### Exercise data

^^^^^^^^^^^^^^^^

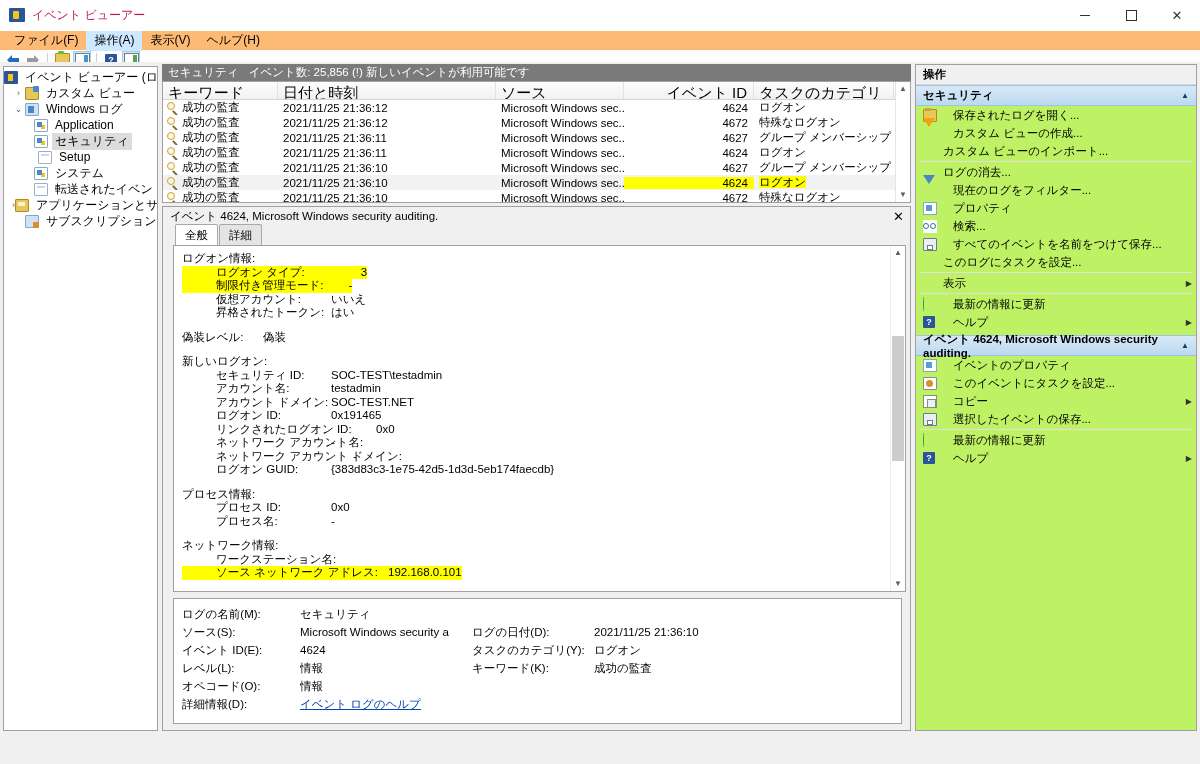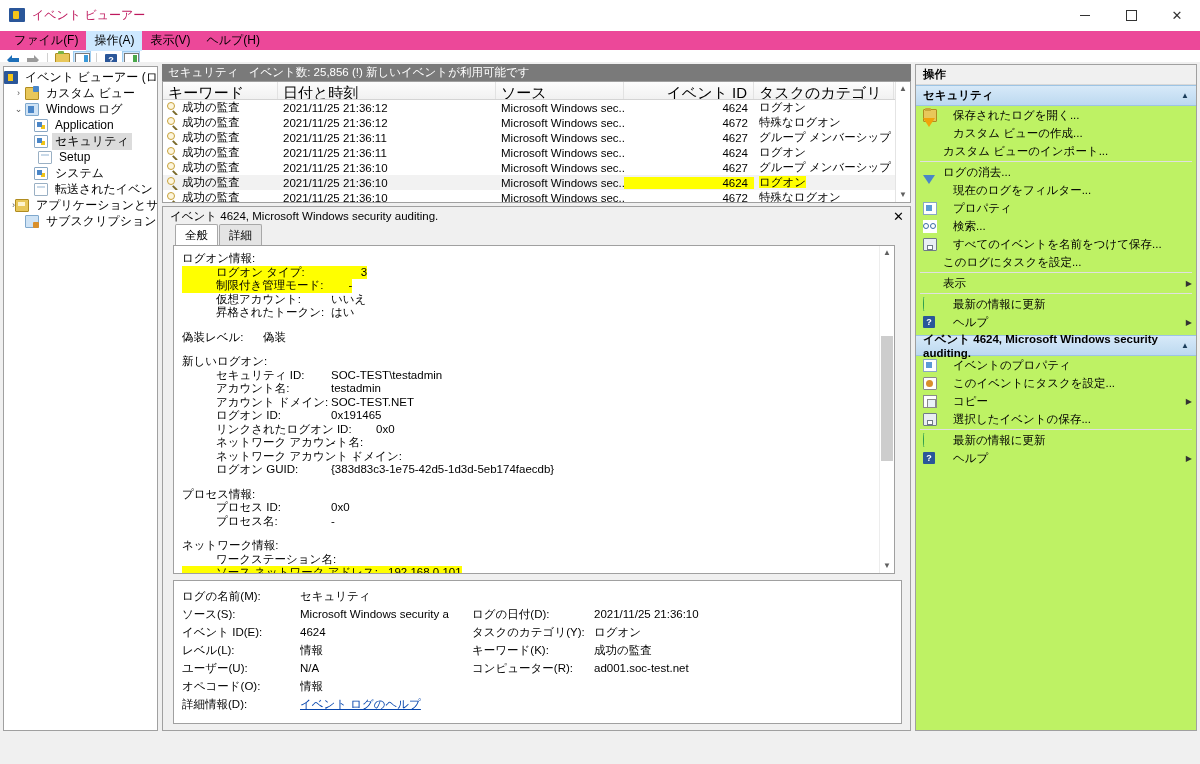"ファイル(F)" .menubar { background: #ec4899 -> #fdba74 }
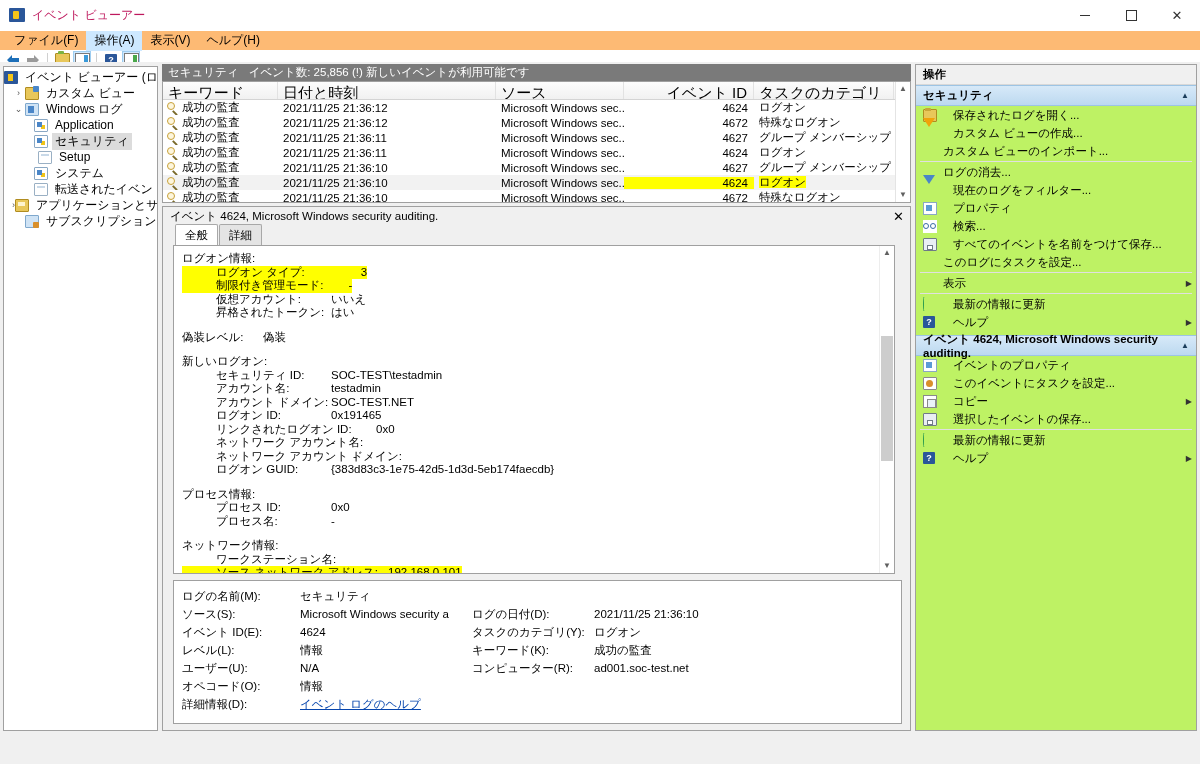"ログオン情報:" .detail-body { margin: 0 15px 0 10px -> 0 4px 0 10px }
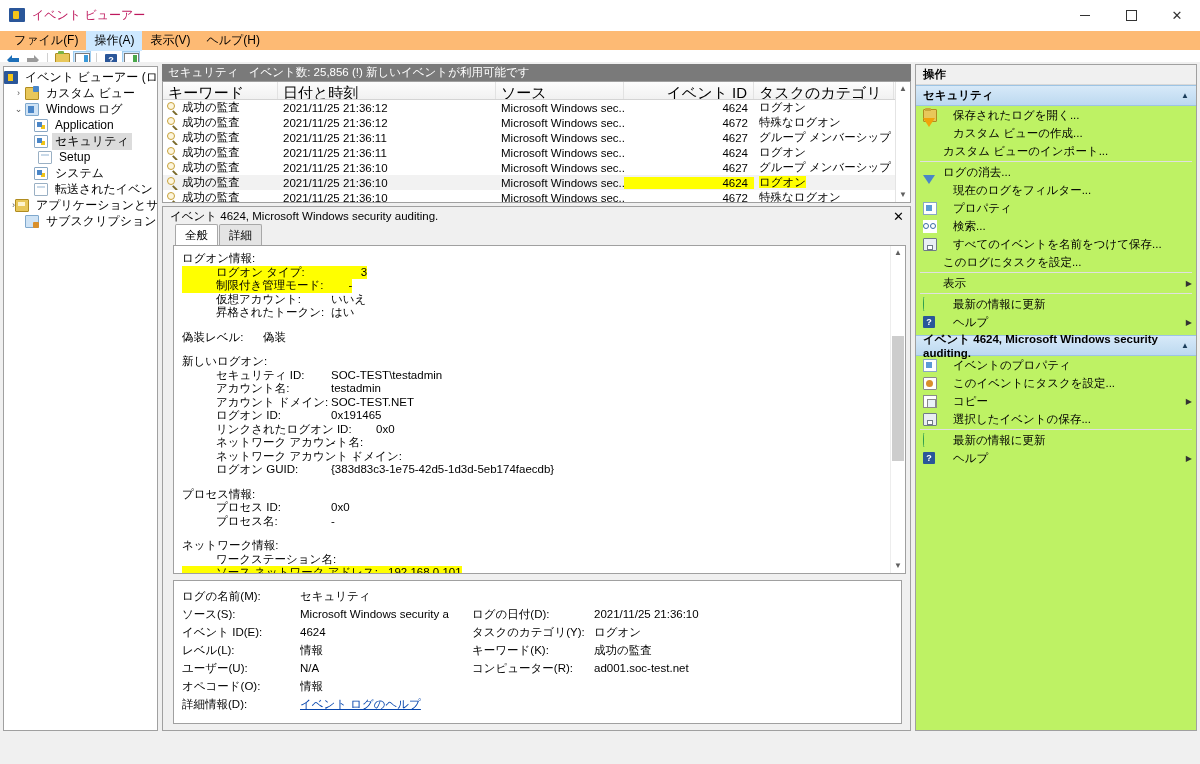"ユーザー(U):" div.mrow { html: <div> <span>ユーザー(U):</span> <span>N/A</span> <span>コンピューター(R):</span> <span>ad001.soc-test.net</span> </div> -> none }
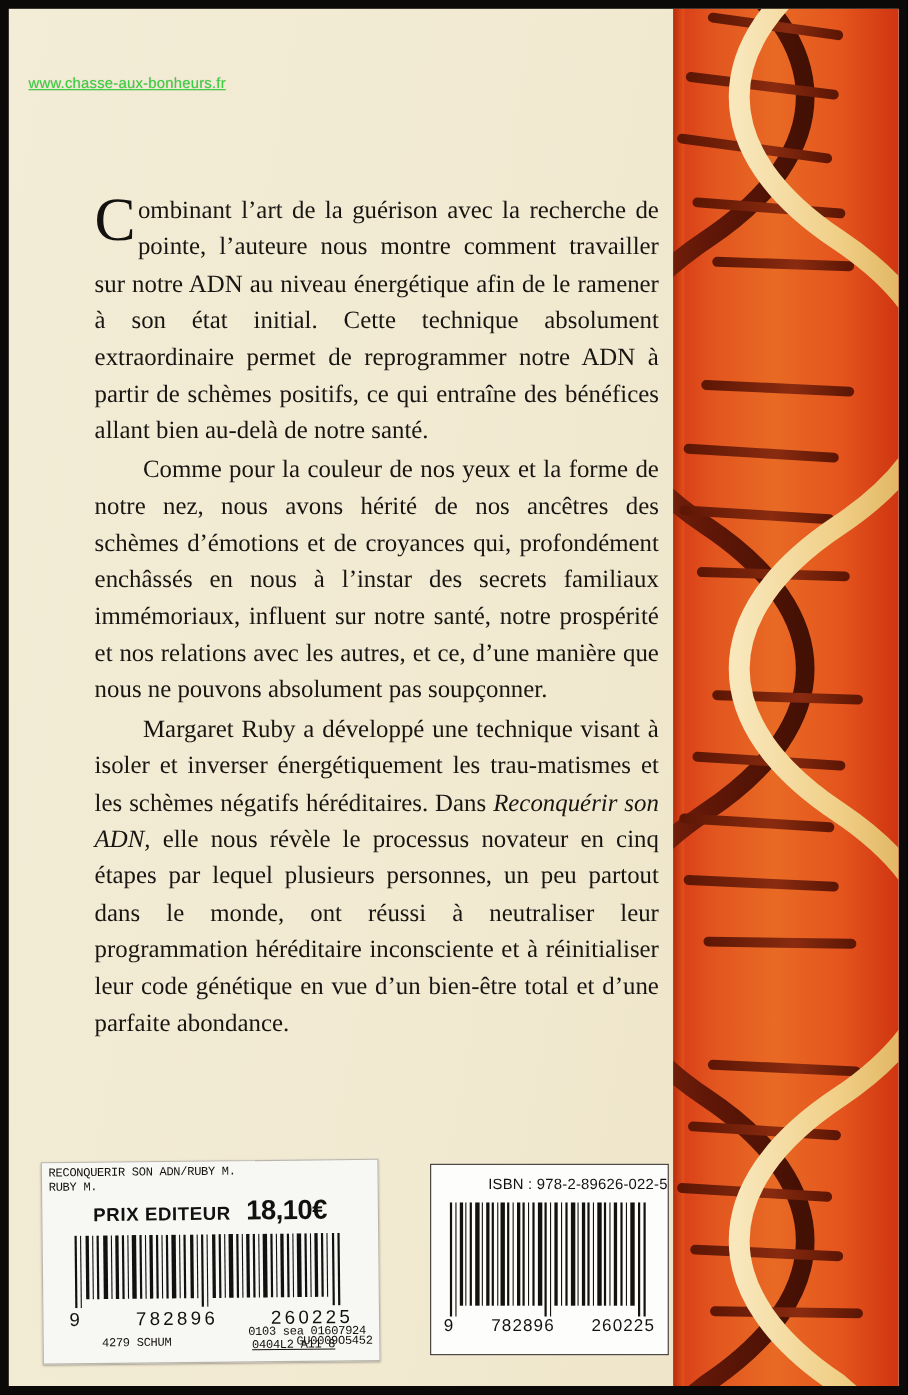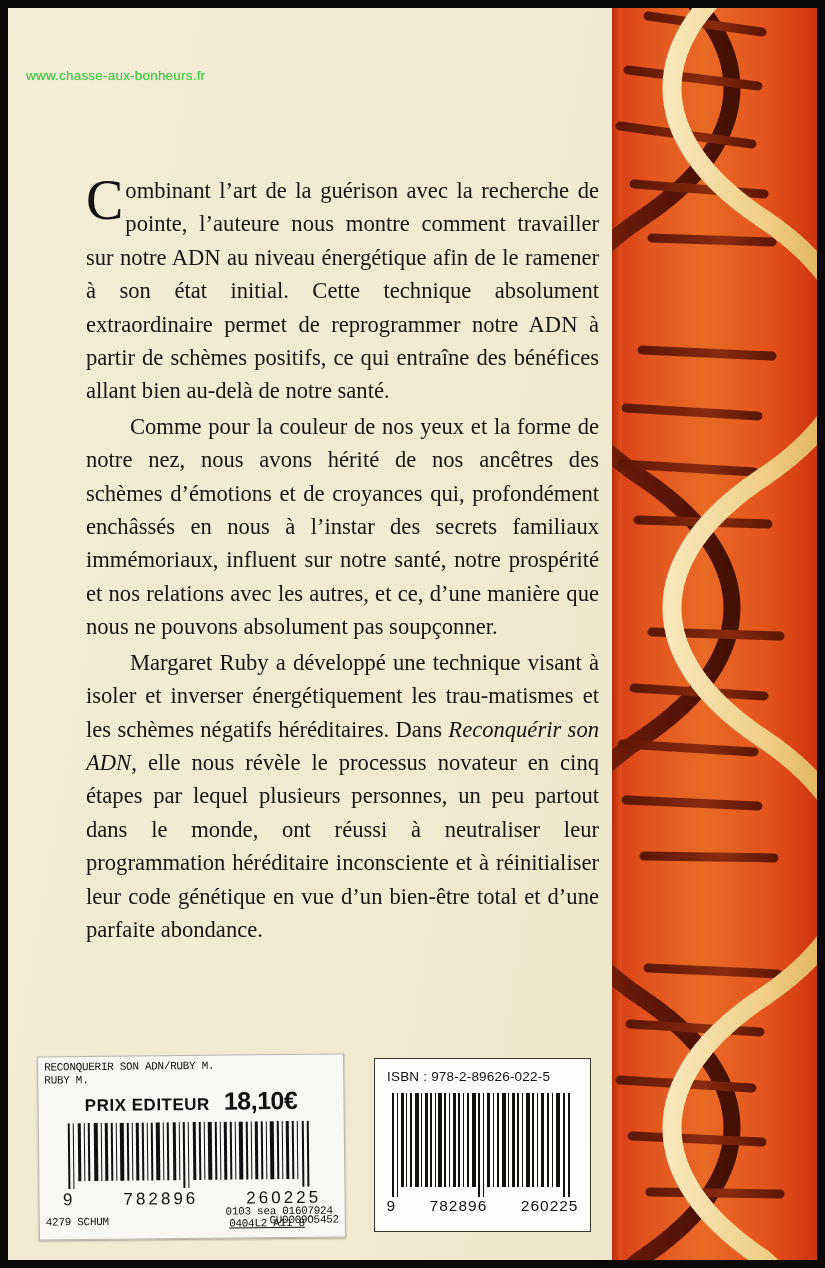"www.chasse-aux-bonheurs.fr" .watermark { text-decoration: none -> underline }
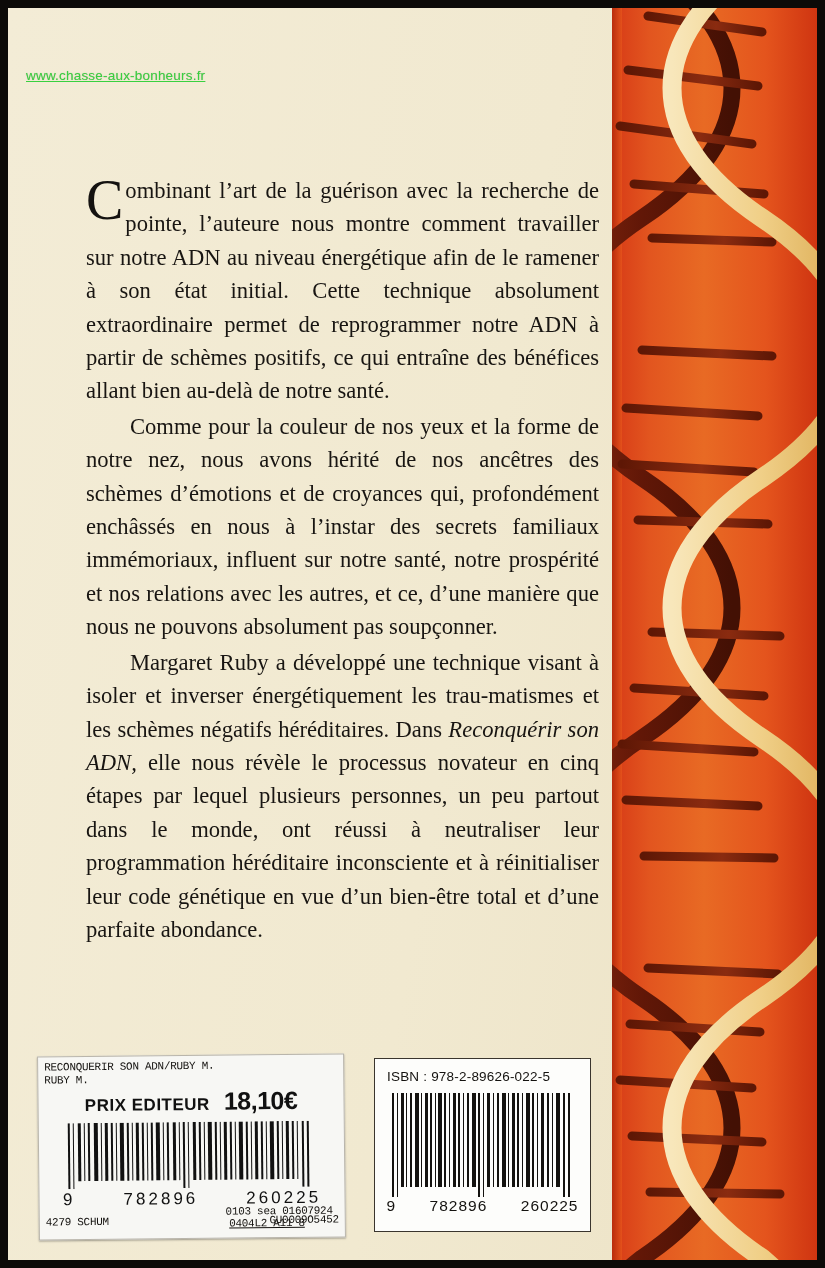"ISBN : 978-2-89626-022-5" .isbn-box { left: 366px -> 383px; text-align: none -> right }
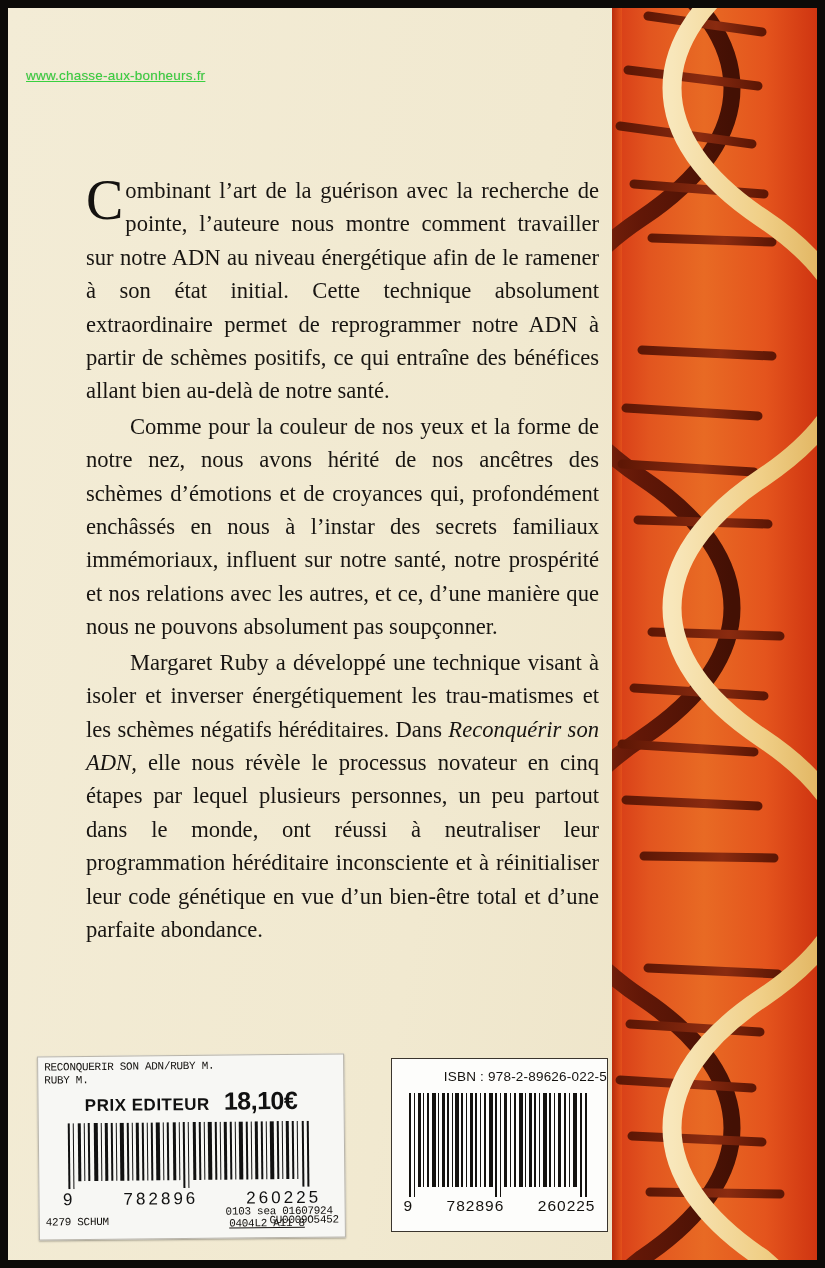"4279 SCHUM" .sticker-foot span { margin-left: none -> 47px }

^^^^^^^^^^^^^^^^

### What you are asked to do
Pictures are not part of the copy. Output only the lines from the one with "left: 366px ->" through the final line of the records, exactly as given.

### Solution for this task
"ISBN : 978-2-89626-022-5" .isbn-box { left: 366px -> 383px; text-align: none -> right }
"4279 SCHUM" .sticker-foot span { margin-left: none -> 47px }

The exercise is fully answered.